By the way, on Mike Johnston's excellent photo blog there has recently been discussions of formats. Mike pointed out how we think we have seen an image when we have seen a small reproduction of it: which is often not true at all. Sometimes an image is totally different in full resolution. Which is true in this case. If you click on it, you get a version which is very large for a web image. It is larger than most computer screens allow today... And yet, on my Apple Cinema Display 30 Inches, the full picture is a totally different story! The textures of the boat and the sand, the faces of the people, the details in the buildings in the background and the distant people... they make it a really different picture.
An interesting point is that when I bought this huge display, I felt that I was merely pampering myself. And have been a little ashamed of such a luxury.
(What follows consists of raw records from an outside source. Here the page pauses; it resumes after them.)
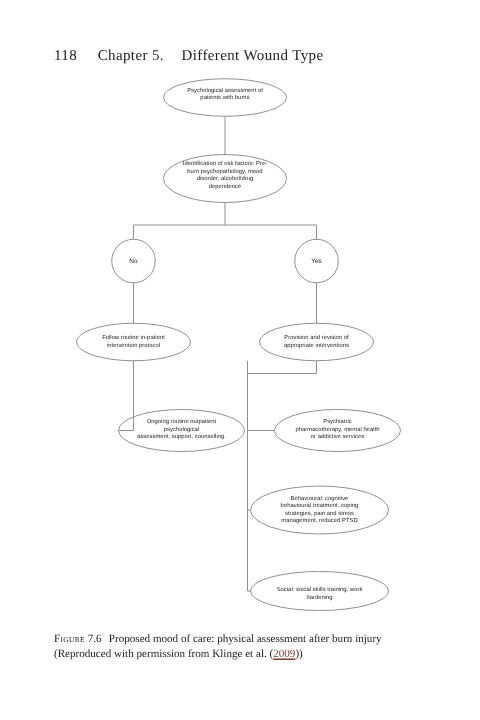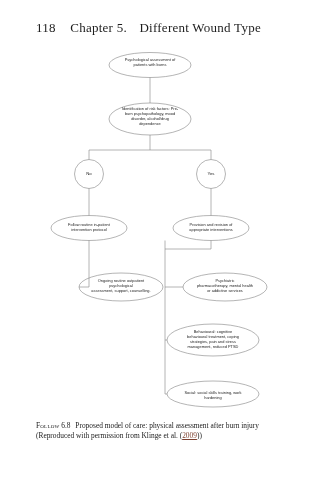--- a/index.html
+++ b/index.html
@@ -19,11 +19,11 @@
   
   #page-header {
     position: absolute;
-    top: 20px;
+    top: 32px;
     left: 36px;
     width: 230px;
     font-family: "Liberation Serif", serif;
-    font-size: 13px;
+    font-size: 10px;
     letter-spacing: 0.25px;
     white-space: nowrap;
     color: #1d1d1d;

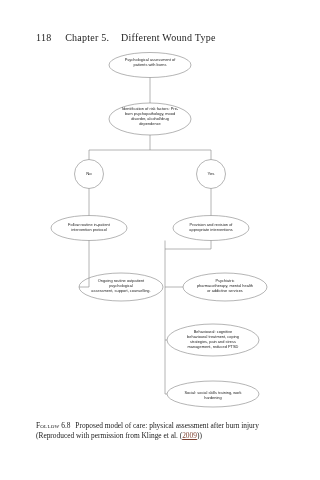--- a/index.html
+++ b/index.html
@@ -173,7 +173,7 @@
 </div>
 
 <div id="figure-caption">
-  <span class="fig-tag">Follow</span>
+  <span class="fig-tag">Figure</span>
   <span class="fig-num">6.8</span>
   <span>Proposed model of care: physical assessment after burn injury (Reproduced with permission from Klinge et al. (</span><span class="cite-year">2009</span><span>))</span>
 </div>

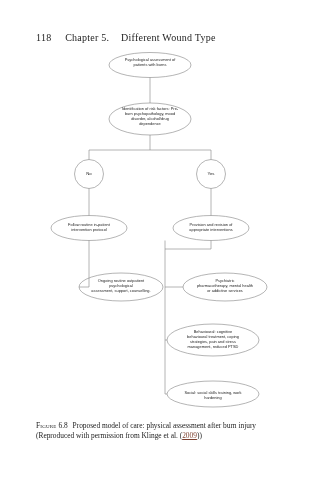--- a/index.html
+++ b/index.html
@@ -174,7 +174,7 @@
 
 <div id="figure-caption">
   <span class="fig-tag">Figure</span>
-  <span class="fig-num">6.8</span>
+  <span class="fig-num">7.6</span>
   <span>Proposed model of care: physical assessment after burn injury (Reproduced with permission from Klinge et al. (</span><span class="cite-year">2009</span><span>))</span>
 </div>
 

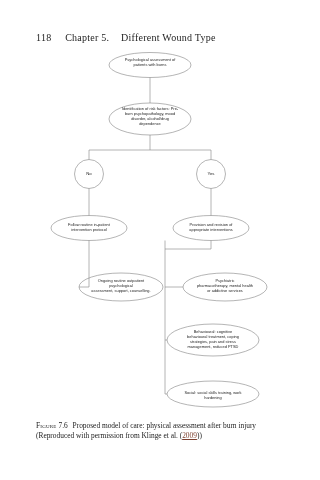--- a/index.html
+++ b/index.html
@@ -175,7 +175,7 @@
 <div id="figure-caption">
   <span class="fig-tag">Figure</span>
   <span class="fig-num">7.6</span>
-  <span>Proposed model of care: physical assessment after burn injury (Reproduced with permission from Klinge et al. (</span><span class="cite-year">2009</span><span>))</span>
+  <span>Proposed mood of care: physical assessment after burn injury (Reproduced with permission from Klinge et al. (</span><span class="cite-year">2009</span><span>))</span>
 </div>
 
 </body></html>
But the fact is that without this screen I would never have discovered the qualities of certain of my own images, like this one. I certainly don't print out every likely image in a big size just on the chance that it might be something special!
(If you'd like a high rez version of this picture, mail me.)

3 comments:

Hannah said...

What I like about looking at your photos and the comments is that I'm actually learning to appreciate them beyond, "Oh, that's nice!" And it's all nice and bite sized: I only just realized what's going on. :) Kinda cool, actually.

Hannah said...

P.S. I'm using your very blue picture from the top of a hill from a while back as background. This picture has definite possibilities, but I suspect I'd be too distracted from work by looking at it! :)

Eolake Stobblehouse said...

'...is that I'm actually learning to appreciate them beyond, "Oh, that's nice!"'

Thanks, Hannah, great to hear it.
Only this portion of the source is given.